International Journal of the Commons in the News

Great news from IJC!  First, we are delighted with our current issue, which is coming out in the next week.  In this, you will find 6 new research articles covering commons issues in a wide variety of localities using a range of methodological approaches from experimental economics to ethnography and several stops in between.  There are also two special features.  One is the initial forays of a new meta-analysis research program – the Social-Ecological Systems Meta-Analysis Database – that attempts to operationalize the SES Framework of Elinor Ostrom.  This includes 5 case study analyses that utilize the database and framework, as well as a comparative piece across the variety of cases studied.  The other special feature, led by Tim Moss, is on the Spatialities of the Commons, and consists of 4 studies that explicitly address spatial research in the study of the commons, an under-researched area of the field.  We think that this issue is another strong example of the excellent work being done by scholars of the commons, which leads to my next point.

The journal has recently received its first impact factor (a measure reflecting the average number of citations to recent articles published in the journal) from ISI, calculated at 1.538.  We are elated with this score for a young journal that has only recently been recognized by ISI.  In the Environmental Studies category, we rank 38th out of 96.  Again, we see this as validation of the great work being done.  We hope that this recognition will help establish a virtuous cycle in which the journal continues to improve!!

With that in mind, a huge public thank you to all of our readers, authors, and reviewers!

What do we mean by Common-Pool Resource Theory?

I have frequently seen people use the term common-pool resource (CPR) theory, and I’ve often been  confused by what they mean beyond that they are concerned with the tragedy of the commons and related ideas.  However, some add in a great deal of collective action theory, concepts from resilience, and ideas about social-ecological systems.  In this text, I won’t try to defend a particular set of hypotheses, theories, or other constructs about what should be counted and what shouldn’t.  Instead, I’d like to talk about a nice public good regarding our understanding of CPRs that springs from the Social-Ecological Systems Meta-Analysis Database (SESMAD) project that I’ve written about before.

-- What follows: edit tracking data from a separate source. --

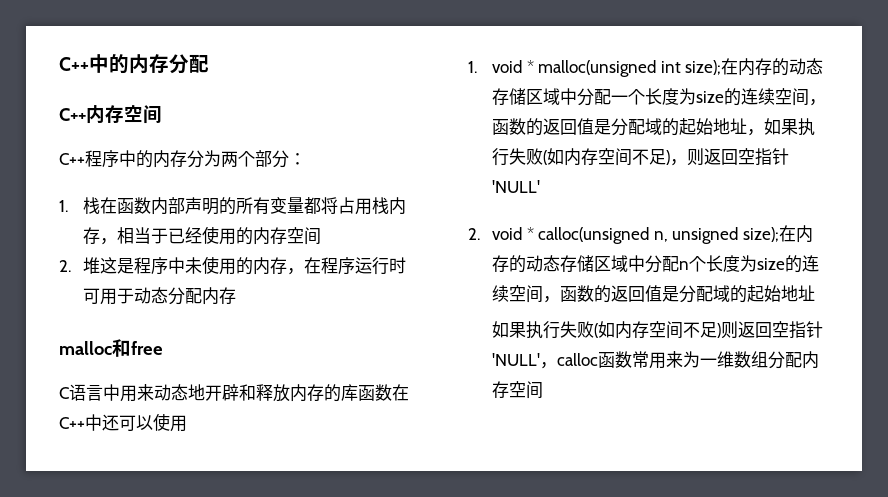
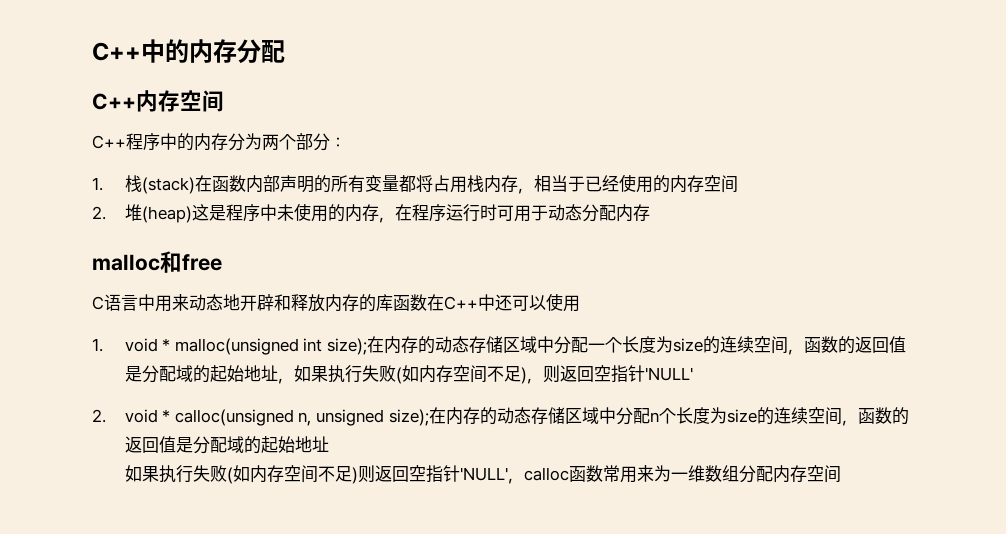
- 1.栈在函数内部声明的所有变量都将占用栈内存，相当于已经使用的内存空间
+ 1.栈(stack)在函数内部声明的所有变量都将占用栈内存，相当于已经使用的内存空间
- 2.堆这是程序中未使用的内存，在程序运行时可用于动态分配内存
+ 2.堆(heap)这是程序中未使用的内存，在程序运行时可用于动态分配内存

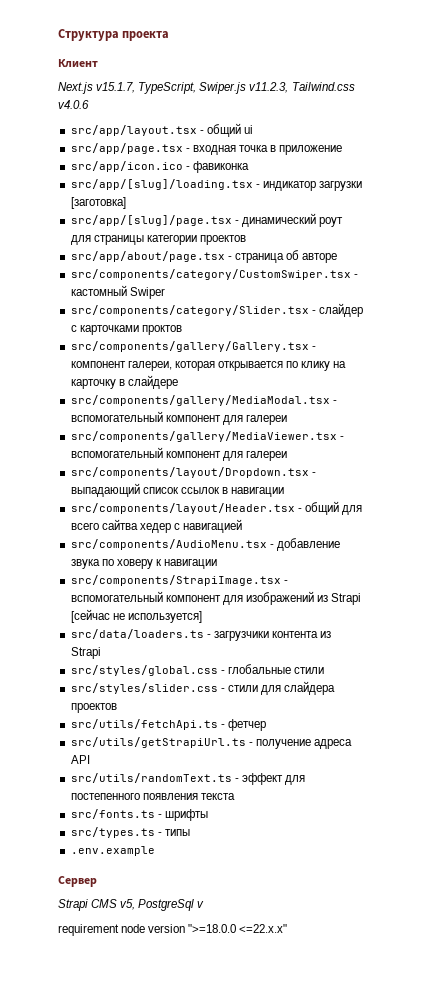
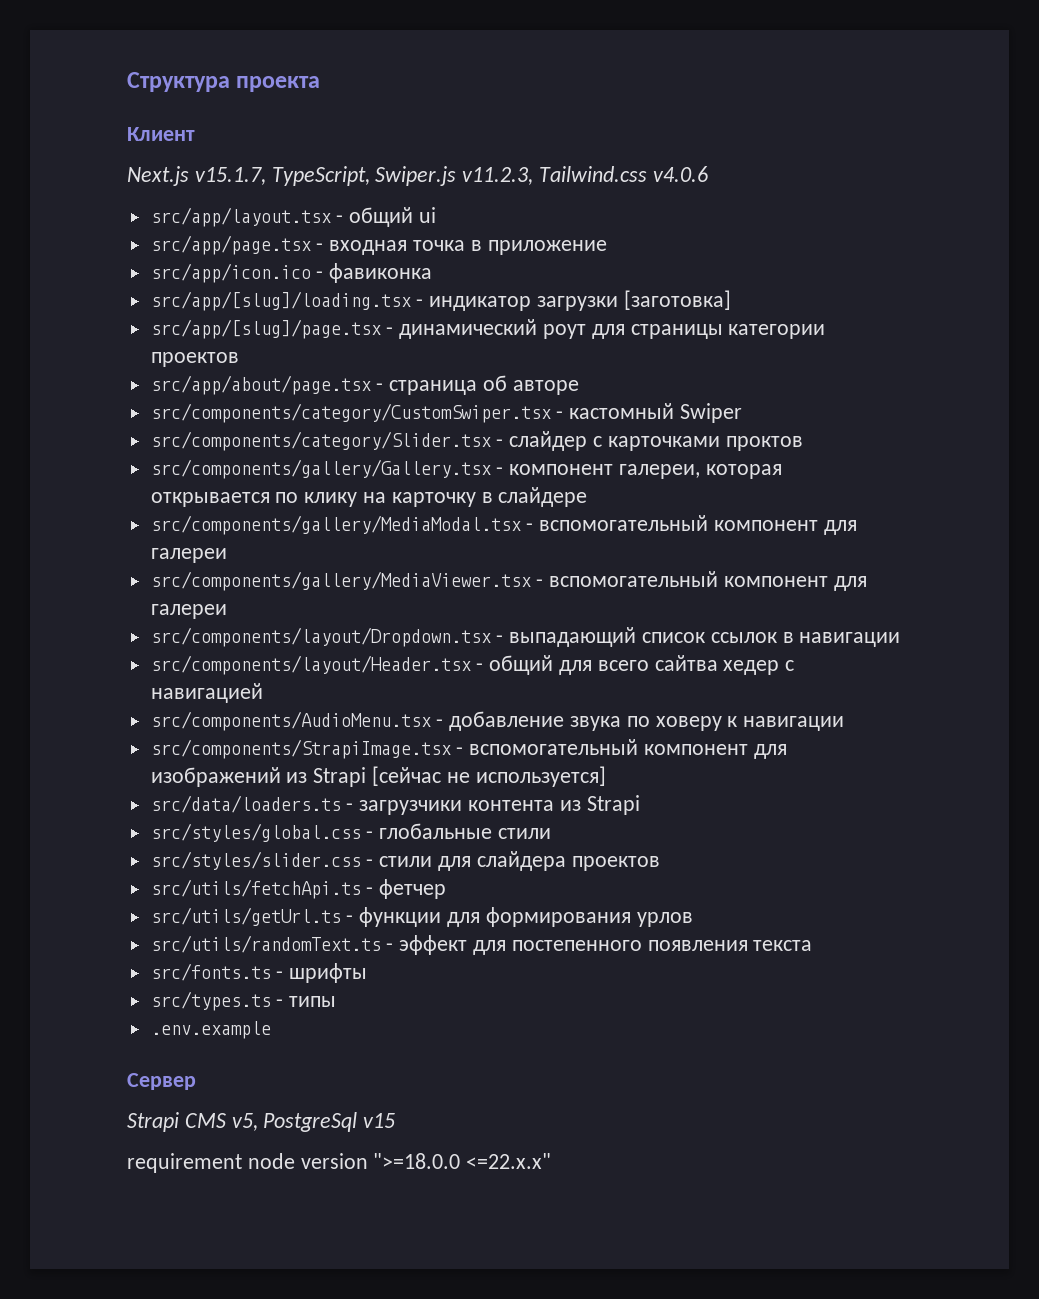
- src/utils/getStrapiUrl.ts - получение адреса API
+ src/utils/getUrl.ts - функции для формирования урлов
- Strapi CMS v5, PostgreSql v
+ Strapi CMS v5, PostgreSql v15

At the end of October, ASU hosted the most recent SESMAD meeting.  We met to put the culminating touches on a coding manual for the project database, an attempt to make sure that all project contributors would take a similar approach to diagnosing and coding a case for the database (and appeasing our concerns with inter-coder reliability).



Our first thought was that this would be a painful (soul-sucking, perhaps) but necessary activity that would help further the project and improve the internal validity of the project.  We began with all project members taking on a sub-set of the 200+ variables in the database and defining them, discuss their importance in the CPR literature, and providing relevant citations and sources.  The database, itself, could then be used to provide examples of how we coded these variables across a number of cases.  We then used our time together in Arizona to edit these variable write-ups and create our coding manual.  It turned out to be much more enjoyable than we initially thought.

This brings me to the creation of a public good.  I have personally always struggled with the idea of a single coherent and unifying theory of CPRs. However, this manual represents a nearly exhaustive listing of the variables seen to influence the sustainable governance of CPRs according to the current literature.  As our database goes online in January, scholars will have access to a thorough list of key CPR variables with definitions, an understanding of their importance, with relevant examples and citations.  This can serve as a one-stop source for students and scholars in the study of the commons.  It lacks the structure of a theory, but it enables the construction of a multitude of well-defined hypotheses and theories and provides clarity and consistency for its users.  I hope that its use goes far beyond our project.